2. Handle Refresh Failures Gracefully
Implement fallback to re-authentication when refresh fails:
try:
token = token_manager.refresh_token_pair()
except Exception:
# Refresh failed, re-authenticate
token = token_manager.get_token_pair(scopes)
3. Monitor Token Usage
Track token refresh patterns to detect anomalies:
import logging
logging.info(f"Token refreshed at {datetime.now()}")
logging.info(f"Refresh token JTI: {refresh_token_jti}")
🔄 Migration from Non-Refresh Tokens
If you're already using JWT tokens without refresh support, migration is simple. Refresh tokens are now automatically included in all token responses.

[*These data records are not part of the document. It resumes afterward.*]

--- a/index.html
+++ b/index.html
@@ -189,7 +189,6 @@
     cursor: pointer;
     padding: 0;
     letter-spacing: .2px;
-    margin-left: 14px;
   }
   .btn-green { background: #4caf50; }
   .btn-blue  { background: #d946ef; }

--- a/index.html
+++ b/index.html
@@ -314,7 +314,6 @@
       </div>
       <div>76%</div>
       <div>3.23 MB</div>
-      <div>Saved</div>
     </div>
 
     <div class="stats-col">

Step 1: Store Refresh Token
Capture and store the refresh token from the response:
token_data = response.json()
access_token = token_data["access_token"]
refresh_token = token_data["refresh_token"] # NEW: Store this
Step 2: Implement Refresh Logic
Add refresh token handling to your token manager:
def ensure_valid_token(self, scopes):
if not self.is_valid():
if self.refresh_token: # NEW: Try refresh first
try:
return self.refresh_token_pair()
except Exception:
pass
return self.get_token_pair(scopes)
return self.access_token
🐛 Troubleshooting
"No refresh token available"
Cause: Refresh token wasn't stored or was lost.

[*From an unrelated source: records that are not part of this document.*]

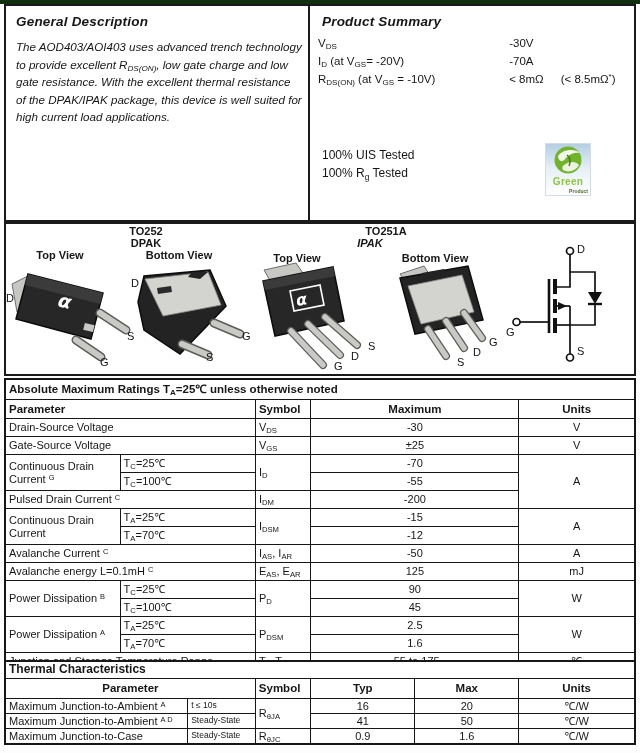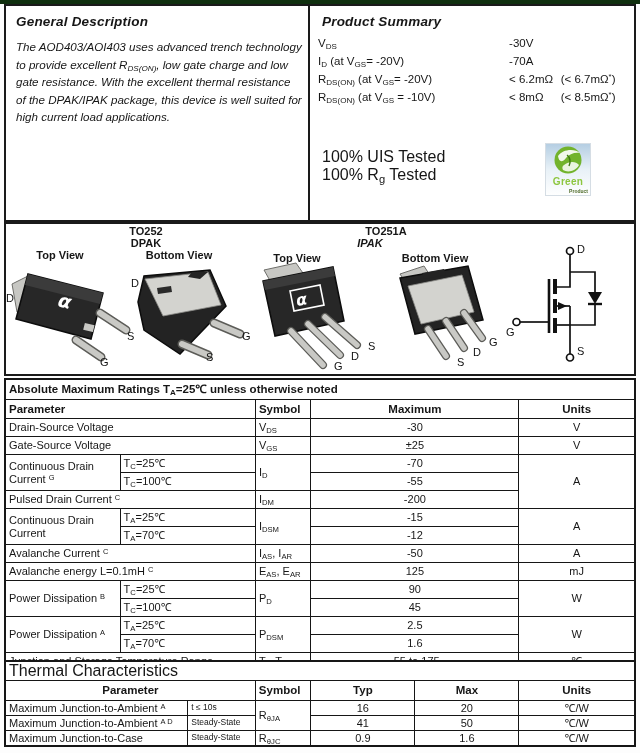--- a/index.html
+++ b/index.html
@@ -71,11 +71,6 @@
       <td class="ps-note"></td>
     </tr>
     <tr>
-      <td class="ps-param">R<sub>DS(ON)</sub> (at V<sub>GS</sub>= -20V)</td>
-      <td class="ps-value">&lt; 6.2mΩ</td>
-      <td class="ps-note">(&lt; 6.7mΩ<sup>*</sup>)</td>
-    </tr>
-    <tr>
       <td class="ps-param">R<sub>DS(ON)</sub> (at V<sub>GS</sub> = -10V)</td>
       <td class="ps-value">&lt; 8mΩ</td>
       <td class="ps-note">(&lt; 8.5mΩ<sup>*</sup>)</td>

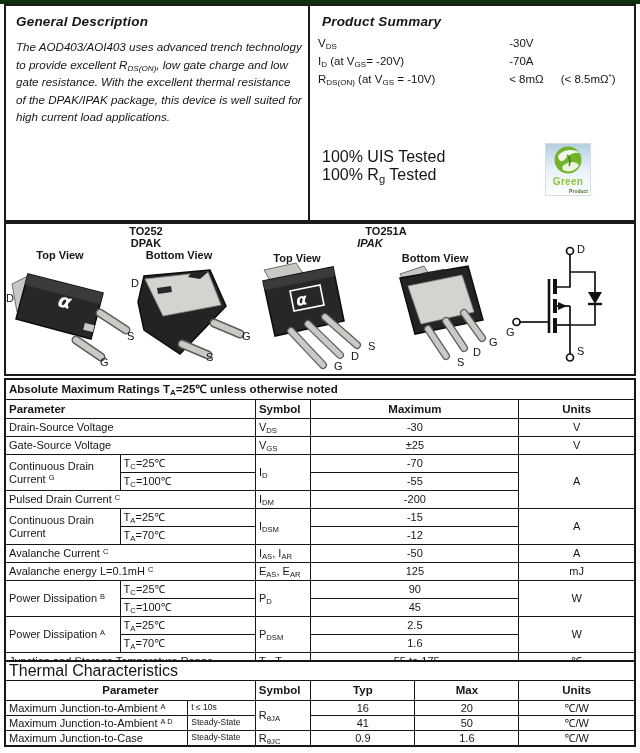--- a/index.html
+++ b/index.html
@@ -17,7 +17,7 @@
   .ps-param{width:194px;}
   .ps-value{width:52px;}
   .ps-note{width:80px;}
-  .tested{position:absolute;font-size:16px;}
+  .tested{position:absolute;font-size:12px;}
   sub{font-size:0.7em;vertical-align:-0.3em;line-height:0;}
   sup{font-size:0.68em;vertical-align:0.45em;line-height:0;}
   .green-logo{position:absolute;left:545px;top:143px;width:46px;height:53px;

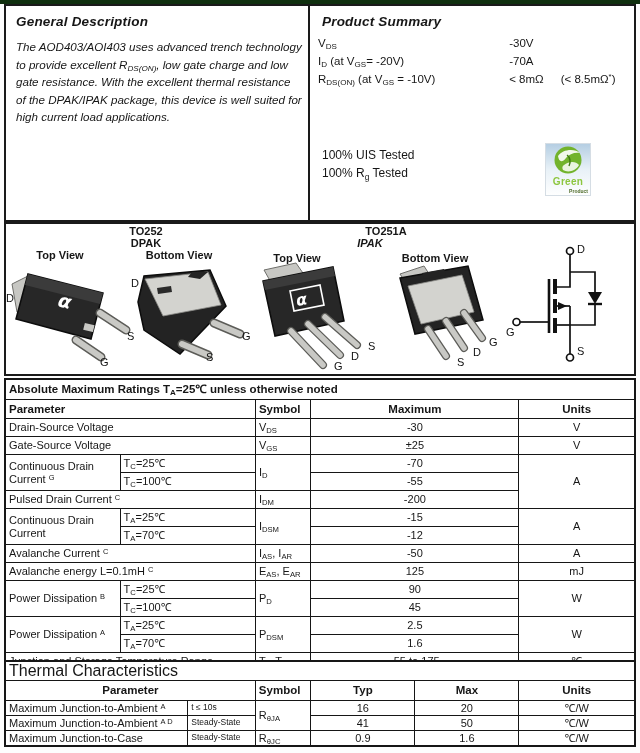--- a/index.html
+++ b/index.html
@@ -40,7 +40,7 @@
   .amr tr.hdr td{height:18px;font-weight:bold;font-size:11.5px;}
   .thermal{left:4px;top:660px;width:632px;}
   .thermal td{height:14px;}
-  .thermal tr.ttl td{height:16px;font-weight:normal;font-size:16px;}
+  .thermal tr.ttl td{height:16px;font-weight:bold;font-size:12px;}
   .thermal tr.hdr td{height:19px;font-weight:bold;font-size:11.5px;}
   .thermal td.small{font-size:8.5px;}
   .c{text-align:center;}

Solution: Regenerate token pair and ensure you store the refresh token from the response.
"Token refresh failed"
Cause: Refresh token expired or was revoked.
Solution: Re-authenticate to get a new token pair.
try:
token = token_manager.refresh_token_pair()
except Exception:
# Refresh failed, re-authenticate
token = token_manager.get_token_pair(scopes)
"Invalid refresh token"
Cause: Refresh token was already used (token rotation) or malformed.

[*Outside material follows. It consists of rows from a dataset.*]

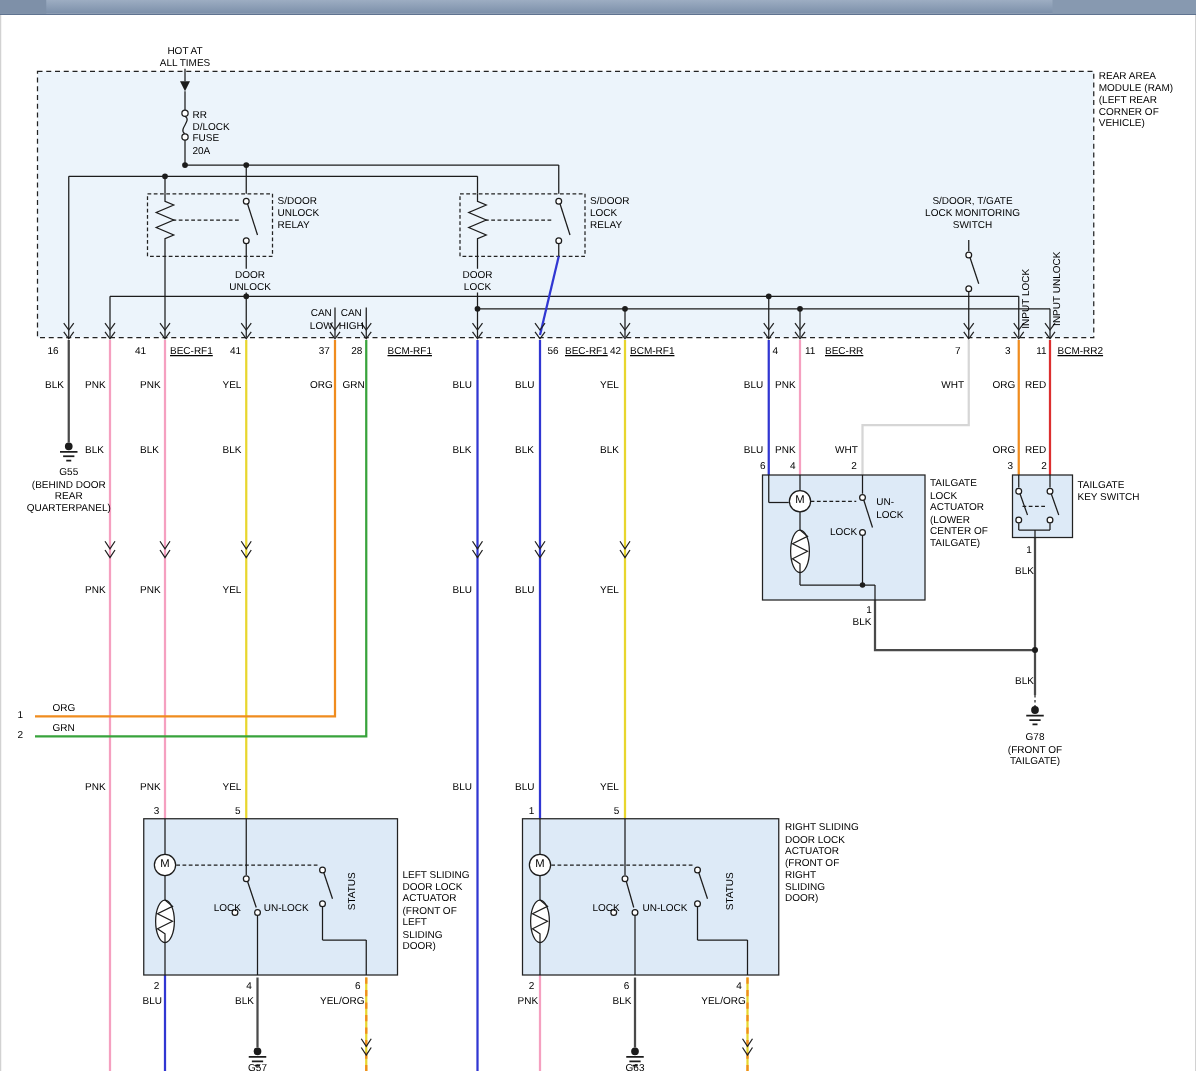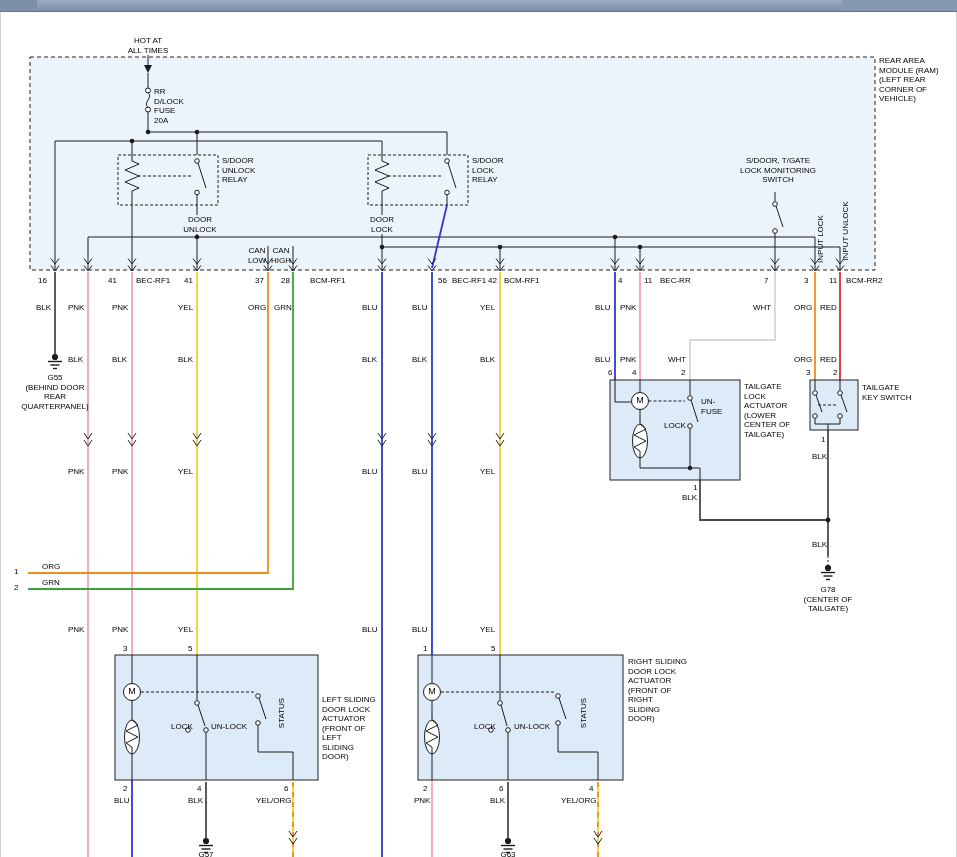--- a/index.html
+++ b/index.html
@@ -13,7 +13,7 @@
   svg.diagram{position:absolute;left:0;top:0;}
   .lb{position:absolute;font-size:8px;line-height:9.5px;color:#000;white-space:pre-line;}
   .c{transform:translateX(-50%);text-align:center;}
-  .u{}
+  .u{text-decoration:underline;}
   .v{transform:translate(-50%,-50%) rotate(-90deg);white-space:nowrap;}
   .m{font-size:9px;transform:translate(-50%,-55%);}
   .bg{background:#ecf4fb;padding:0 1px;}

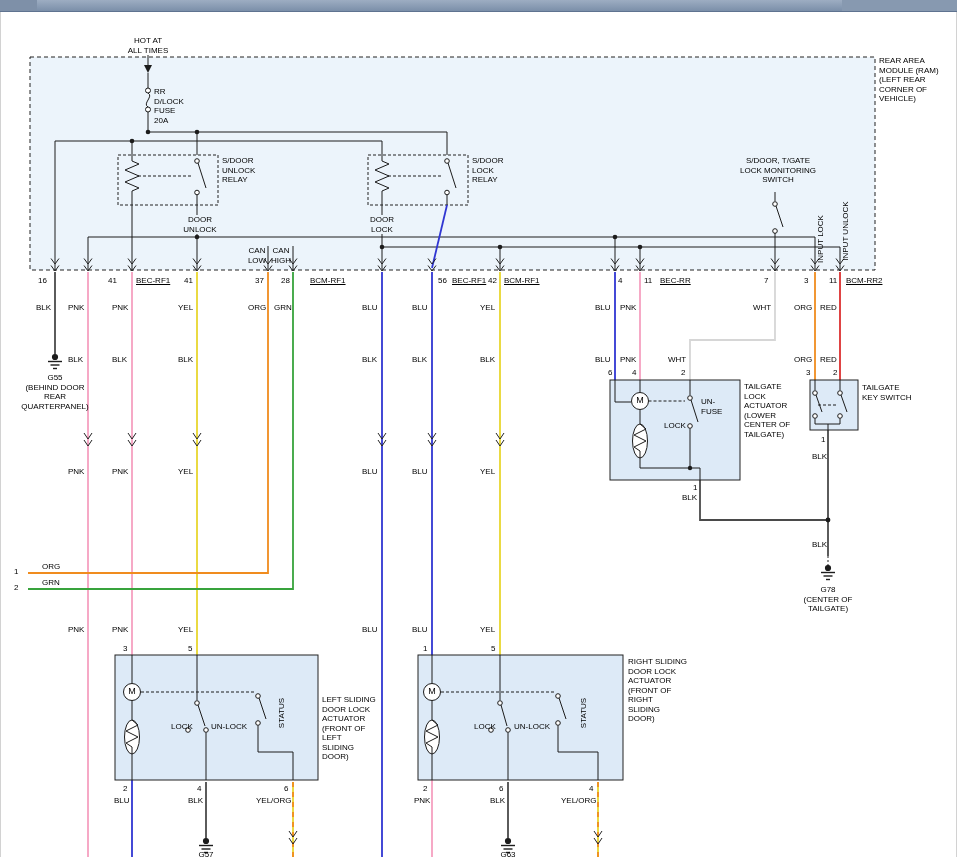--- a/index.html
+++ b/index.html
@@ -410,7 +410,7 @@
 
   <div class="lb" style="left:664px;top:421px">LOCK</div>
   <div class="lb" style="left:701px;top:397px">UN-
-FUSE</div>
+LOCK</div>
   <div class="lb" style="left:171px;top:722px">LOCK</div>
   <div class="lb" style="left:211px;top:722px">UN-LOCK</div>
   <div class="lb" style="left:474px;top:722px">LOCK</div>

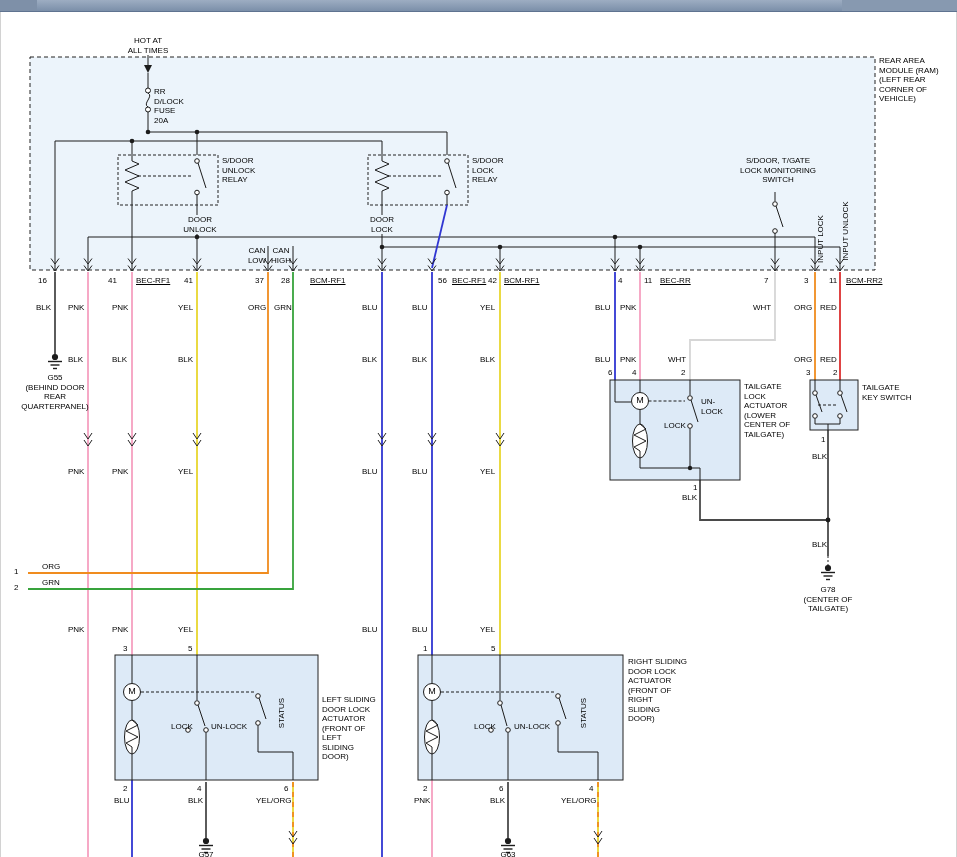--- a/index.html
+++ b/index.html
@@ -376,7 +376,7 @@
   <div class="lb c" style="left:206px;top:850px">G57</div>
   <div class="lb c" style="left:508px;top:850px">G63</div>
   <div class="lb c" style="left:828px;top:585px">G78
-(CENTER OF
+(FRONT OF
 TAILGATE)</div>
 
   <div class="lb" style="left:744px;top:382px">TAILGATE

Solution: Always use the latest refresh token returned by the API.
🎉 Conclusion
Refresh token support represents a significant enhancement to our JWT authentication system, providing:
- Seamless token rotation for long-running services
- Enhanced security through automatic token rotation
- Better user experience with uninterrupted access
- Reduced credential exposure by eliminating frequent re-authentication
Start using refresh tokens today! Simply generate a token pair as you normally would, and the refresh token will be automatically included in the response. Your long-running services will thank you!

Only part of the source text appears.